Saved data entries:
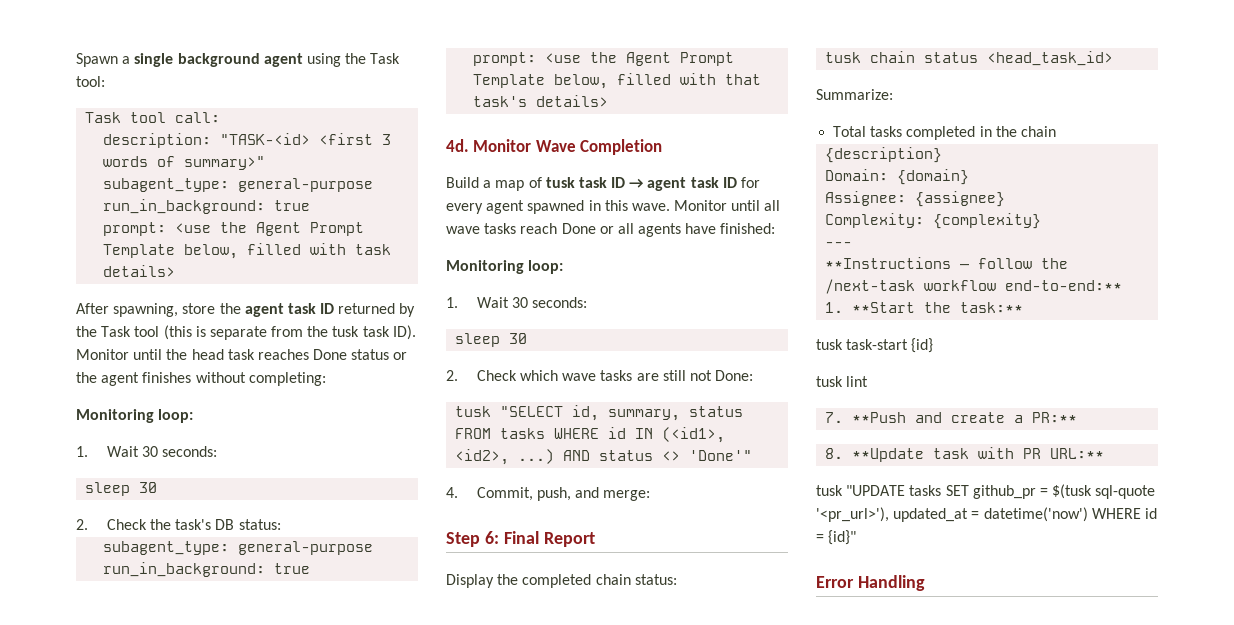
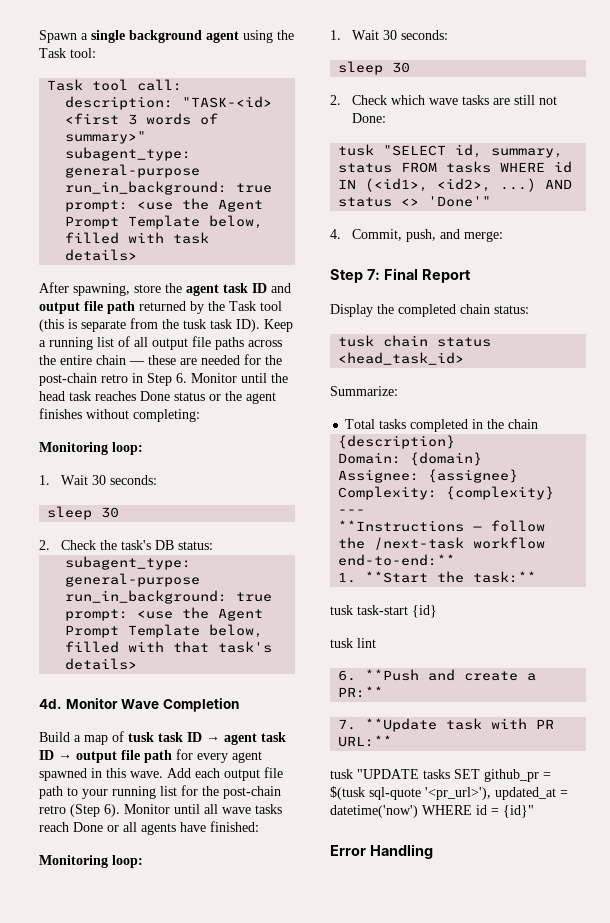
- After spawning, store the agent task ID returned by the Task tool (this is separate from the tusk task ID). Monitor until the head task reaches Done status or the agent finishes without completing:
+ After spawning, store the agent task ID and output file path returned by the Task tool (this is separate from the tusk task ID). Keep a running list of all output file paths across the entire chain — these are needed for the post-chain retro in Step 6. Monitor until the head task reaches Done status or the agent finishes without completing:
- Build a map of tusk task ID → agent task ID for every agent spawned in this wave.
+ Build a map of tusk task ID → agent task ID → output file path for every agent spawned in this wave.
+ Add each output file path to your running list for the post-chain retro (Step 6).
- Step 6: Final Report
+ Step 7: Final Report
- 7. **Push and create a PR:**
+ 6. **Push and create a PR:**
- 8. **Update task with PR URL:**
+ 7. **Update task with PR URL:**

▶ **PROBLEM TO SOLVE**
Reproduce all of the entries above word for word, but leave out their pictures.

▶ **SOLUTION FOR THIS EXERCISE**
- After spawning, store the agent task ID returned by the Task tool (this is separate from the tusk task ID). Monitor until the head task reaches Done status or the agent finishes without completing:
+ After spawning, store the agent task ID and output file path returned by the Task tool (this is separate from the tusk task ID). Keep a running list of all output file paths across the entire chain — these are needed for the post-chain retro in Step 6. Monitor until the head task reaches Done status or the agent finishes without completing:
- Build a map of tusk task ID → agent task ID for every agent spawned in this wave.
+ Build a map of tusk task ID → agent task ID → output file path for every agent spawned in this wave.
+ Add each output file path to your running list for the post-chain retro (Step 6).
- Step 6: Final Report
+ Step 7: Final Report
- 7. **Push and create a PR:**
+ 6. **Push and create a PR:**
- 8. **Update task with PR URL:**
+ 7. **Update task with PR URL:**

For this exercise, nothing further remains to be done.